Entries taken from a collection
»»

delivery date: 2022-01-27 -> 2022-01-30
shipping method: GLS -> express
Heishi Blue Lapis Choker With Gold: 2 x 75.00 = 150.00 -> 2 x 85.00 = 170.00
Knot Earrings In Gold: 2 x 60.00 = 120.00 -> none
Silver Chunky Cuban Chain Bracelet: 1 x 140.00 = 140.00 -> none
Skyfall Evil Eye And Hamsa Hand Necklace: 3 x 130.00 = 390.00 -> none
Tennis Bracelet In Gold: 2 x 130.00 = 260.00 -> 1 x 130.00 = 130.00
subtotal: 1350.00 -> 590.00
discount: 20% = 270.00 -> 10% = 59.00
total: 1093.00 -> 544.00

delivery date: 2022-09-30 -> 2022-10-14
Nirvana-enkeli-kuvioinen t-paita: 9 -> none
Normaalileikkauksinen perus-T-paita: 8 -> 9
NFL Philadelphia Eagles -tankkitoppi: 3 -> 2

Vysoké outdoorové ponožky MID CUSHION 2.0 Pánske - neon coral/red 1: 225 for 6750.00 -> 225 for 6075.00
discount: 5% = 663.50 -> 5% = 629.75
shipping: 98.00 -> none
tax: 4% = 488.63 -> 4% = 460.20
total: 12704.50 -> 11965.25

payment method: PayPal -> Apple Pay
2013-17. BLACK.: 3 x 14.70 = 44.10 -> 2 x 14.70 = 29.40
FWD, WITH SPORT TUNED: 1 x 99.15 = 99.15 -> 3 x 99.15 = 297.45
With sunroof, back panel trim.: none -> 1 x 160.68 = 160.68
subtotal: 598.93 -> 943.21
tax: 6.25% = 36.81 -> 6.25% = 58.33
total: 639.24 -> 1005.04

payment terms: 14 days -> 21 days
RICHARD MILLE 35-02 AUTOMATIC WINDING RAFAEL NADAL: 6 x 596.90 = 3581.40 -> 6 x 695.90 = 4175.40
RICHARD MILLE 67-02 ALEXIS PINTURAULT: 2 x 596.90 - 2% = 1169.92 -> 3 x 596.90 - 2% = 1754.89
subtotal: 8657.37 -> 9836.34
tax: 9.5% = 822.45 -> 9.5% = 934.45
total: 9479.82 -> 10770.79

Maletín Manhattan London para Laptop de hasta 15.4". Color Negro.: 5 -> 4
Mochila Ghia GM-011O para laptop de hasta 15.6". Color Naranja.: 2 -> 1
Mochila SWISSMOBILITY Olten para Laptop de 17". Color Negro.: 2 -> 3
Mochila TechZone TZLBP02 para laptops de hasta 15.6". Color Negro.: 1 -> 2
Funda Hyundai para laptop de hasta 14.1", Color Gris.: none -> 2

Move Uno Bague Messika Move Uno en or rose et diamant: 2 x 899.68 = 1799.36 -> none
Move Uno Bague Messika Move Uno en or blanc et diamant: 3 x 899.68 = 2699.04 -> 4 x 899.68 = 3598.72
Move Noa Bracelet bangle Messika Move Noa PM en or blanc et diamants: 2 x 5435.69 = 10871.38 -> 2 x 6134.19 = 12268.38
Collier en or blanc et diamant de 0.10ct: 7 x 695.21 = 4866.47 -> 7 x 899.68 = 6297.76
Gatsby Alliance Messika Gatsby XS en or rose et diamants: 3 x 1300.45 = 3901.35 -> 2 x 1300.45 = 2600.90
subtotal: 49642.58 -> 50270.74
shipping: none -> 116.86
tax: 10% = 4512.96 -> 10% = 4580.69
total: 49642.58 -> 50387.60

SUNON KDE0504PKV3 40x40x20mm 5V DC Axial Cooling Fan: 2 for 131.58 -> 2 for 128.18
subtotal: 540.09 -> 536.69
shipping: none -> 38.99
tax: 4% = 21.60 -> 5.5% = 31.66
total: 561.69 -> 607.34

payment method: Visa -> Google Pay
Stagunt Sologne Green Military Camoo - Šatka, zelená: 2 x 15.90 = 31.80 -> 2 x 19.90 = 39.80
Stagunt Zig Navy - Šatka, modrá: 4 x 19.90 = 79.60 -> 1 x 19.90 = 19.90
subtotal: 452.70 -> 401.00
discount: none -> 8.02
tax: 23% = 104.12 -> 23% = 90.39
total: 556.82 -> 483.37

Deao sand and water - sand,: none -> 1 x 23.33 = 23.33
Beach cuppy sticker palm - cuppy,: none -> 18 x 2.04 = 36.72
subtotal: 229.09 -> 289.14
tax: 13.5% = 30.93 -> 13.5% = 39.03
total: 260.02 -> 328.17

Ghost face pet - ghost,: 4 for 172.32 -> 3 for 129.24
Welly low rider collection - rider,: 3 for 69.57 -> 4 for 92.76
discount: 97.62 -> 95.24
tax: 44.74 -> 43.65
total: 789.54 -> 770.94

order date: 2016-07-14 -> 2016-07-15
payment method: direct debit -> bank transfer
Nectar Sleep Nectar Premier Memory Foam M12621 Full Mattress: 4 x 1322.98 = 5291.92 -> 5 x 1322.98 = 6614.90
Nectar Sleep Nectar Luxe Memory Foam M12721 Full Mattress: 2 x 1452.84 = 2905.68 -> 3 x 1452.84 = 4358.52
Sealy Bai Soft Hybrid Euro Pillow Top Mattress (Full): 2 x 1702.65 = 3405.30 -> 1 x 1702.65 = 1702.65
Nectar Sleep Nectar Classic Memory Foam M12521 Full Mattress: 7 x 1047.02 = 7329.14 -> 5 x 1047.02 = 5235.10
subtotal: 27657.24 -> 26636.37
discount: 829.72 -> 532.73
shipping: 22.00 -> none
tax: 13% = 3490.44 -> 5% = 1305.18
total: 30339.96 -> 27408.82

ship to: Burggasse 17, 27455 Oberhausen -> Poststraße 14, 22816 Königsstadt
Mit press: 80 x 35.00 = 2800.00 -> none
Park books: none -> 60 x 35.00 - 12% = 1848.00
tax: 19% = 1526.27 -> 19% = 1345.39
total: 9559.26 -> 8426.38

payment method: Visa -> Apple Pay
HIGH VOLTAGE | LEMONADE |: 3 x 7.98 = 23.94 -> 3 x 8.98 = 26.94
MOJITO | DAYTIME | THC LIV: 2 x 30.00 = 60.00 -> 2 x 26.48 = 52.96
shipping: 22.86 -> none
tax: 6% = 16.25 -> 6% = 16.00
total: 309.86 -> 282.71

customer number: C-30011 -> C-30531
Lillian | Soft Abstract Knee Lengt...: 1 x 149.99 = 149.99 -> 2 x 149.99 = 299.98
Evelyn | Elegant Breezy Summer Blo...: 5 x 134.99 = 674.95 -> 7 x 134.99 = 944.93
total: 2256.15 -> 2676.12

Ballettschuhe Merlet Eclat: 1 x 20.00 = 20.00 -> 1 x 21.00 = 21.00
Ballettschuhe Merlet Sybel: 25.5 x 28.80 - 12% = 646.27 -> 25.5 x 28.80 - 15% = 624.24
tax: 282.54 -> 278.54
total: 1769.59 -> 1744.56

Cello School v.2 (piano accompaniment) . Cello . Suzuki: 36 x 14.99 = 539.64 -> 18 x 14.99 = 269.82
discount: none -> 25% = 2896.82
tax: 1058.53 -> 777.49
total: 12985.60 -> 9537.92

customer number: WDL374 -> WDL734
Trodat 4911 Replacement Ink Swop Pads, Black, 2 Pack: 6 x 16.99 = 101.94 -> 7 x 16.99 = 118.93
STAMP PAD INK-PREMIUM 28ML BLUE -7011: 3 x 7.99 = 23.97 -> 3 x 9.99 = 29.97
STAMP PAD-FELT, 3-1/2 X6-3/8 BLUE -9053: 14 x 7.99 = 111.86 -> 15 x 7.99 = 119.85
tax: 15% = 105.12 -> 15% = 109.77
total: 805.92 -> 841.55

««

Task item:
Above are the entries. Copy exactly the part that opens with the line containing "Deao sand and" and closes with the line containing "discount: 829.72 -> 532.73", and no more.

Exercise output:
Deao sand and water - sand,: none -> 1 x 23.33 = 23.33
Beach cuppy sticker palm - cuppy,: none -> 18 x 2.04 = 36.72
subtotal: 229.09 -> 289.14
tax: 13.5% = 30.93 -> 13.5% = 39.03
total: 260.02 -> 328.17

Ghost face pet - ghost,: 4 for 172.32 -> 3 for 129.24
Welly low rider collection - rider,: 3 for 69.57 -> 4 for 92.76
discount: 97.62 -> 95.24
tax: 44.74 -> 43.65
total: 789.54 -> 770.94

order date: 2016-07-14 -> 2016-07-15
payment method: direct debit -> bank transfer
Nectar Sleep Nectar Premier Memory Foam M12621 Full Mattress: 4 x 1322.98 = 5291.92 -> 5 x 1322.98 = 6614.90
Nectar Sleep Nectar Luxe Memory Foam M12721 Full Mattress: 2 x 1452.84 = 2905.68 -> 3 x 1452.84 = 4358.52
Sealy Bai Soft Hybrid Euro Pillow Top Mattress (Full): 2 x 1702.65 = 3405.30 -> 1 x 1702.65 = 1702.65
Nectar Sleep Nectar Classic Memory Foam M12521 Full Mattress: 7 x 1047.02 = 7329.14 -> 5 x 1047.02 = 5235.10
subtotal: 27657.24 -> 26636.37
discount: 829.72 -> 532.73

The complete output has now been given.